■ **PROBLEM**: All of the data should be output character for character, except the pictures.

■ **RECORD SET**:
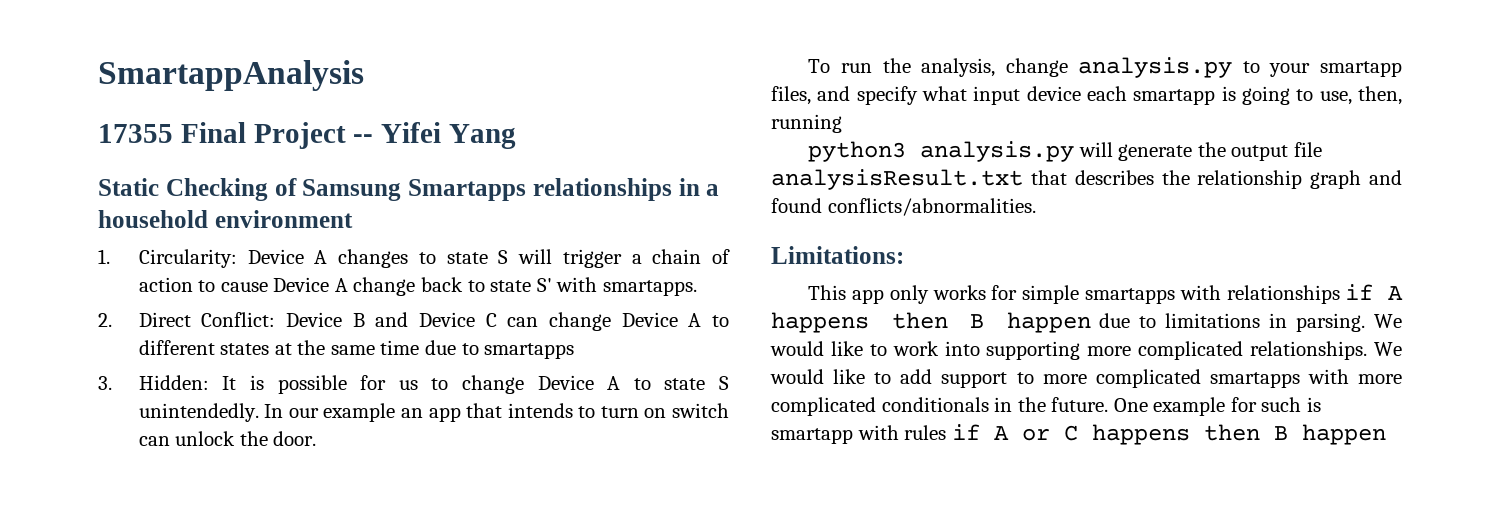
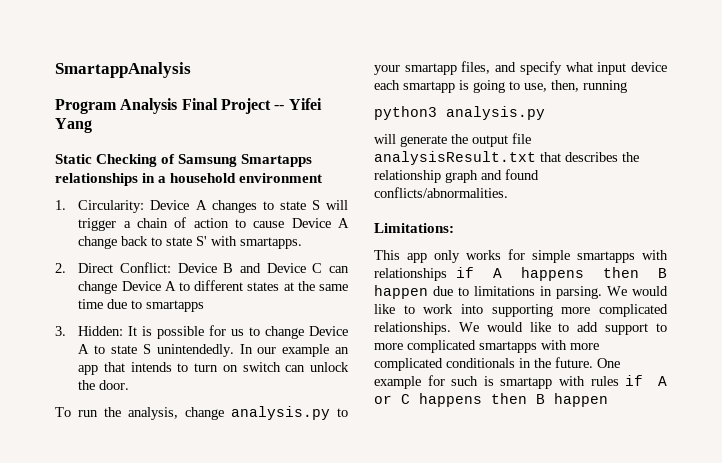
- 17355 Final Project -- Yifei Yang
+ Program Analysis Final Project -- Yifei Yang
- python3 analysis.py will generate the output file analysisResult.txt that describes the relationship graph and found conflicts/abnormalities.
+ python3 analysis.py
+ will generate the output file analysisResult.txt that describes the relationship graph and found conflicts/abnormalities.

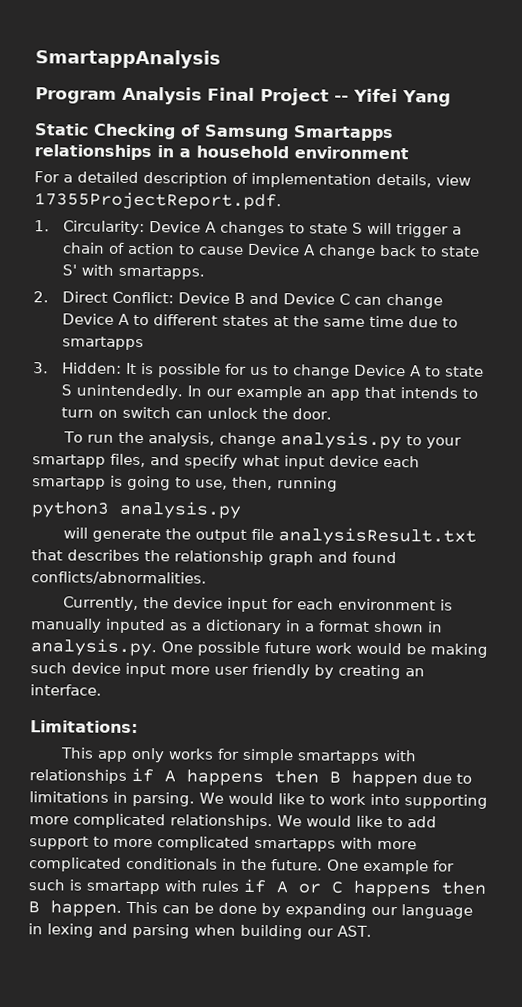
+ For a detailed description of implementation details, view 17355ProjectReport.pdf.
+ Currently, the device input for each environment is manually inputed as a dictionary in a format shown in analysis.py. One possible future work would be making such device input more user friendly by creating an interface.
- One example for such is smartapp with rules if A or C happens then B happen
+ One example for such is smartapp with rules if A or C happens then B happen. This can be done by expanding our language in lexing and parsing when building our AST.

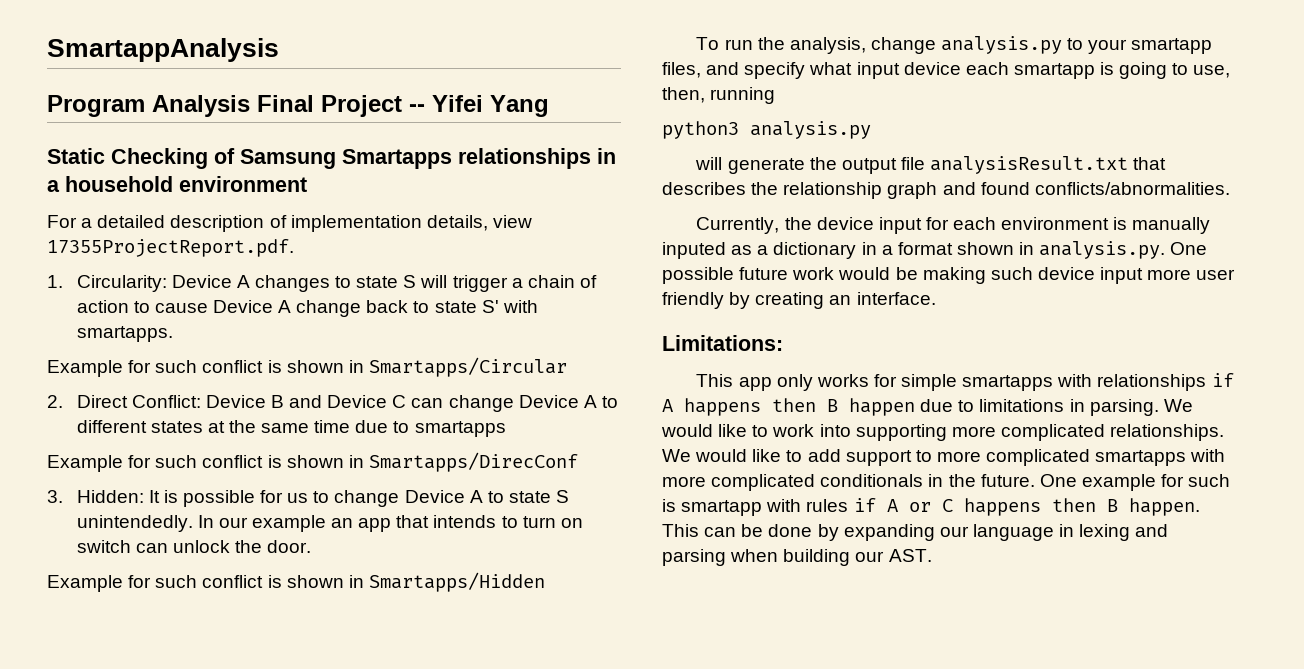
+ Example for such conflict is shown in Smartapps/Circular
+ Example for such conflict is shown in Smartapps/DirecConf
+ Example for such conflict is shown in Smartapps/Hidden

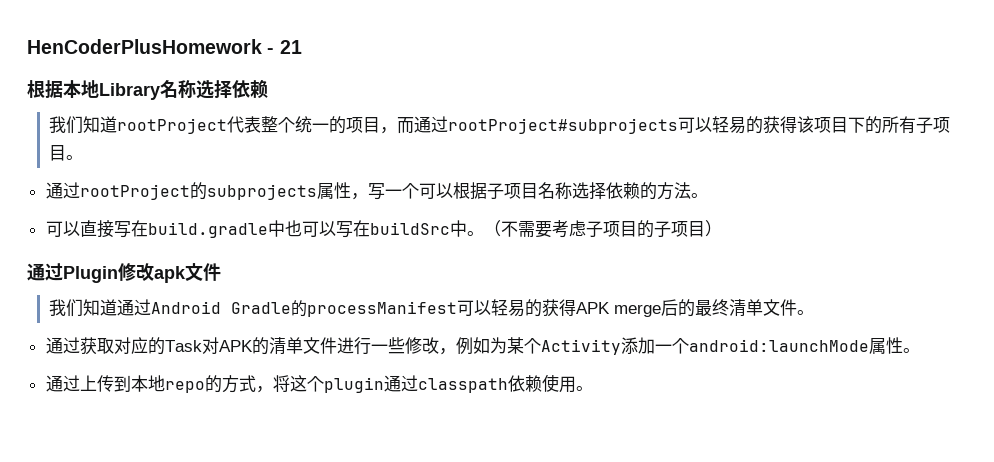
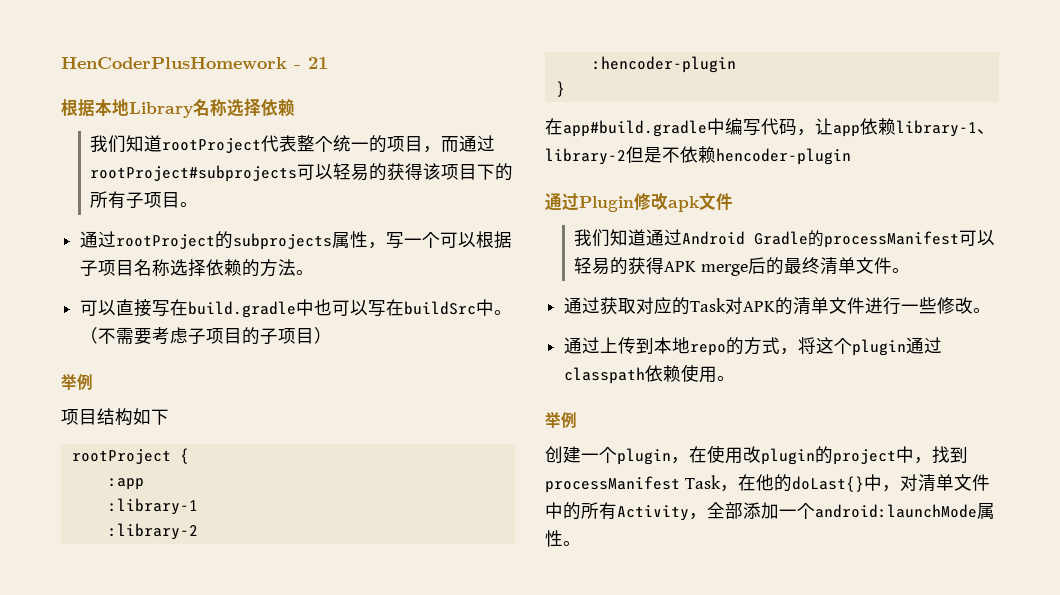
  （不需要考虑子项目的子项目）
+ 举例
+ 项目结构如下
+ rootProject {
+ :app
+ :library-1
+ :library-2
+ :hencoder-plugin
+ }
+ 在app#build.gradle中编写代码，让app依赖library-1、library-2但是不依赖hencoder-plugin
- 通过获取对应的Task对APK的清单文件进行一些修改，例如为某个Activity添加一个android:launchMode属性。
+ 通过获取对应的Task对APK的清单文件进行一些修改。
  通过上传到本地repo的方式，将这个plugin通过classpath依赖使用。
+ 举例
+ 创建一个plugin，在使用改plugin的project中，找到processManifest Task，在他的doLast{}中，对清单文件中的所有Activity，全部添加一个android:launchMode属性。

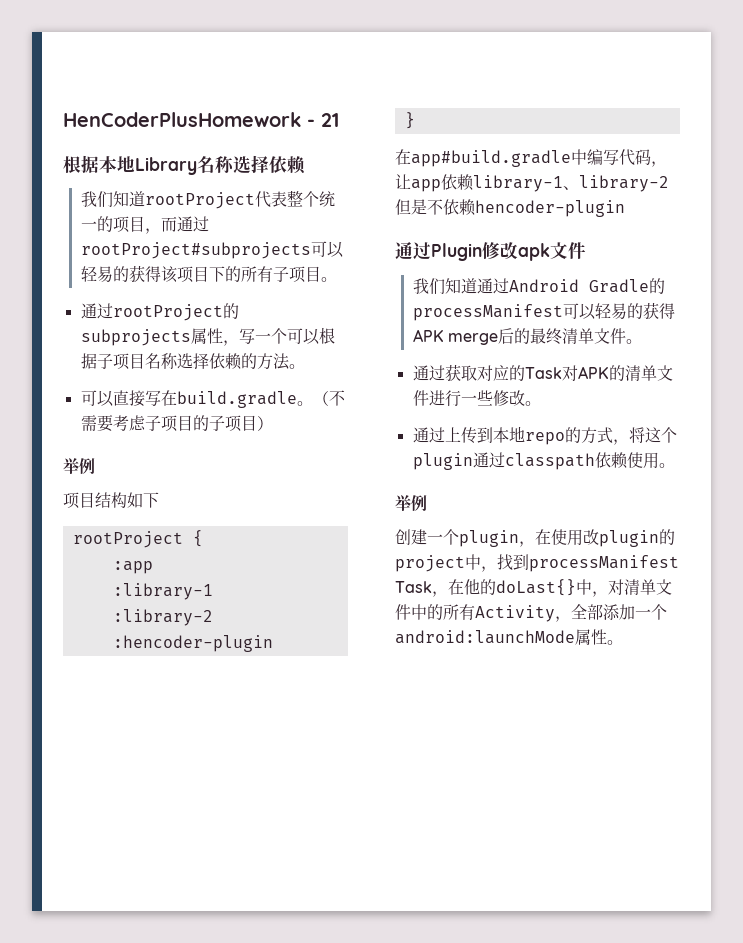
- 可以直接写在build.gradle中也可以写在buildSrc中。
+ 可以直接写在build.gradle。

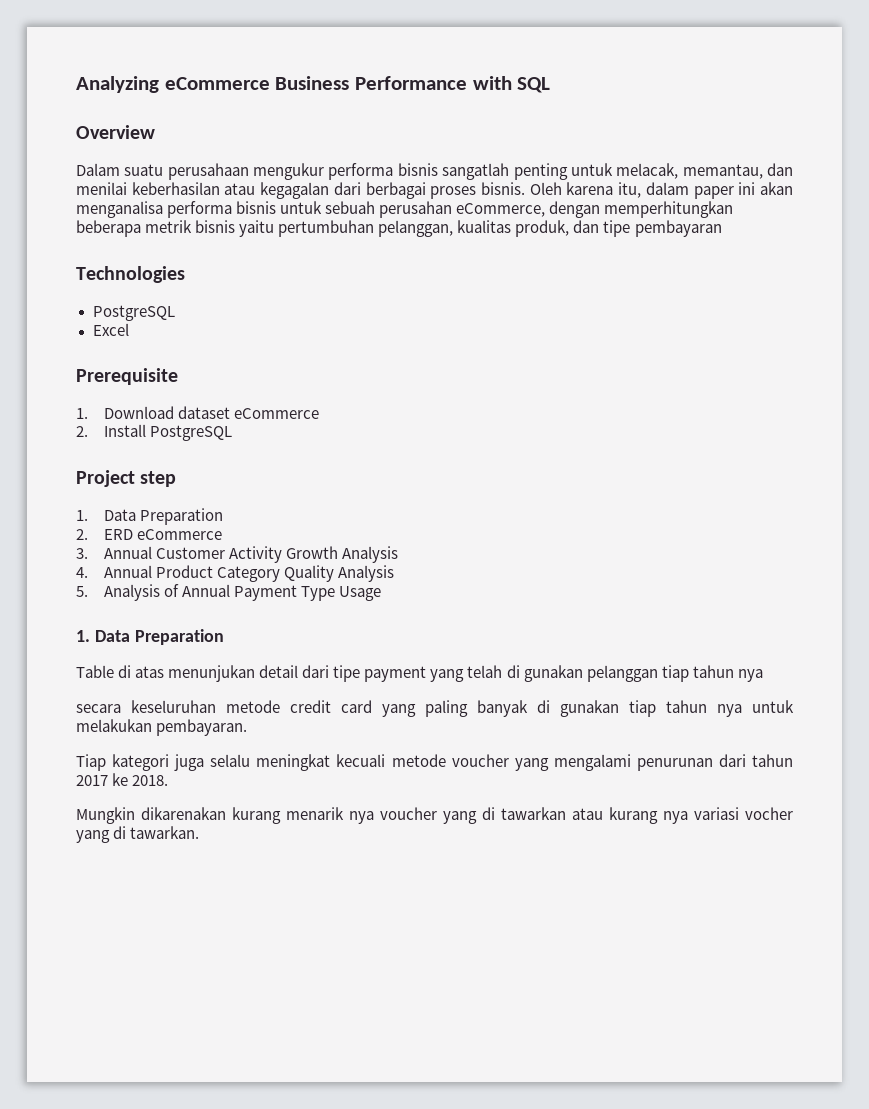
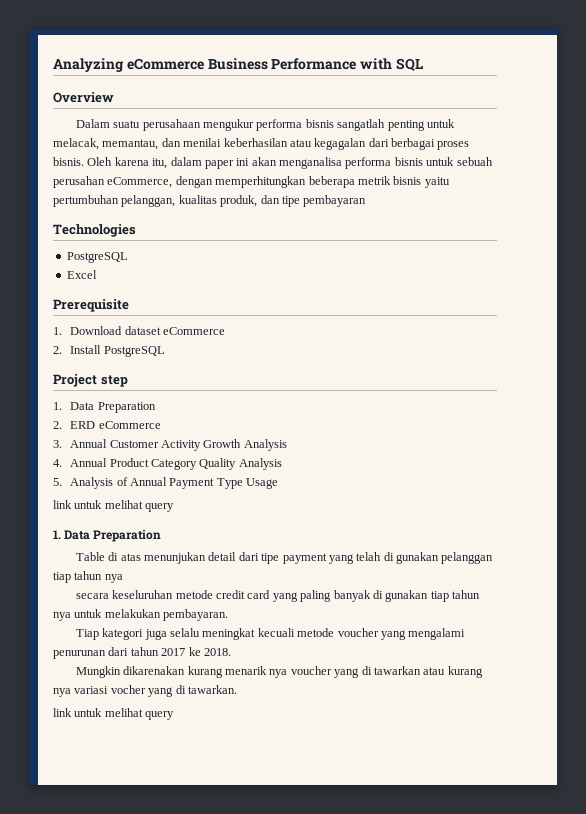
  5. Analysis of Annual Payment Type Usage
+ link untuk melihat query
  Mungkin dikarenakan kurang menarik nya voucher yang di tawarkan atau kurang nya variasi vocher yang di tawarkan.
+ link untuk melihat query

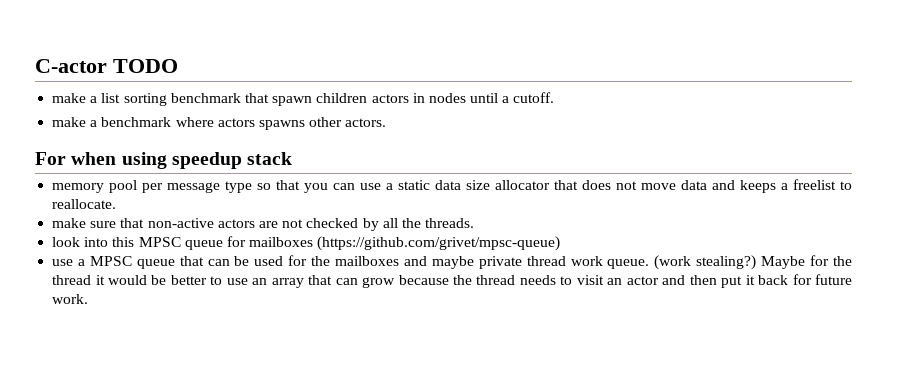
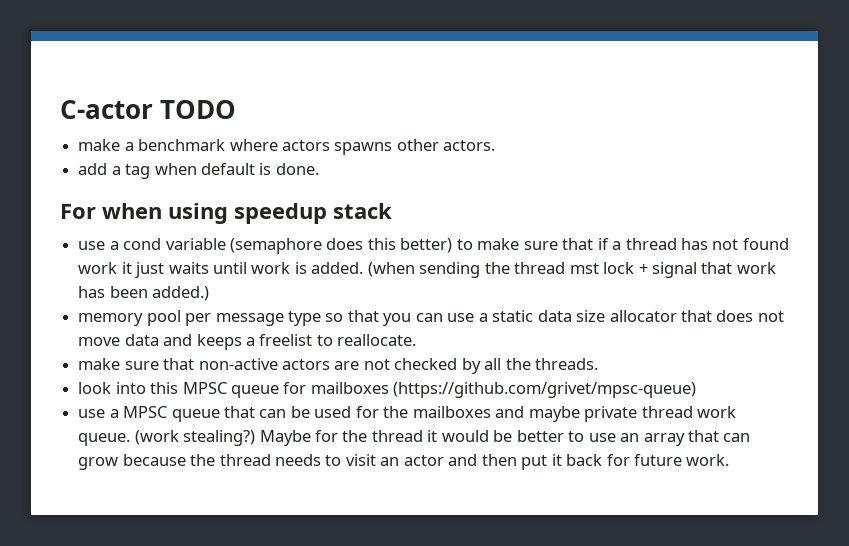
- make a list sorting benchmark that spawn children actors in nodes until a cutoff.
+ add a tag when default is done.
+ use a cond variable (semaphore does this better) to make sure that if a thread has not found work it just waits until work is added. (when sending the thread mst lock + signal that work has been added.)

■ **ANSWER TO THE EXERCISE**:
- 17355 Final Project -- Yifei Yang
+ Program Analysis Final Project -- Yifei Yang
- python3 analysis.py will generate the output file analysisResult.txt that describes the relationship graph and found conflicts/abnormalities.
+ python3 analysis.py
+ will generate the output file analysisResult.txt that describes the relationship graph and found conflicts/abnormalities.

+ For a detailed description of implementation details, view 17355ProjectReport.pdf.
+ Currently, the device input for each environment is manually inputed as a dictionary in a format shown in analysis.py. One possible future work would be making such device input more user friendly by creating an interface.
- One example for such is smartapp with rules if A or C happens then B happen
+ One example for such is smartapp with rules if A or C happens then B happen. This can be done by expanding our language in lexing and parsing when building our AST.

+ Example for such conflict is shown in Smartapps/Circular
+ Example for such conflict is shown in Smartapps/DirecConf
+ Example for such conflict is shown in Smartapps/Hidden

  （不需要考虑子项目的子项目）
+ 举例
+ 项目结构如下
+ rootProject {
+ :app
+ :library-1
+ :library-2
+ :hencoder-plugin
+ }
+ 在app#build.gradle中编写代码，让app依赖library-1、library-2但是不依赖hencoder-plugin
- 通过获取对应的Task对APK的清单文件进行一些修改，例如为某个Activity添加一个android:launchMode属性。
+ 通过获取对应的Task对APK的清单文件进行一些修改。
  通过上传到本地repo的方式，将这个plugin通过classpath依赖使用。
+ 举例
+ 创建一个plugin，在使用改plugin的project中，找到processManifest Task，在他的doLast{}中，对清单文件中的所有Activity，全部添加一个android:launchMode属性。

- 可以直接写在build.gradle中也可以写在buildSrc中。
+ 可以直接写在build.gradle。

  5. Analysis of Annual Payment Type Usage
+ link untuk melihat query
  Mungkin dikarenakan kurang menarik nya voucher yang di tawarkan atau kurang nya variasi vocher yang di tawarkan.
+ link untuk melihat query

- make a list sorting benchmark that spawn children actors in nodes until a cutoff.
+ add a tag when default is done.
+ use a cond variable (semaphore does this better) to make sure that if a thread has not found work it just waits until work is added. (when sending the thread mst lock + signal that work has been added.)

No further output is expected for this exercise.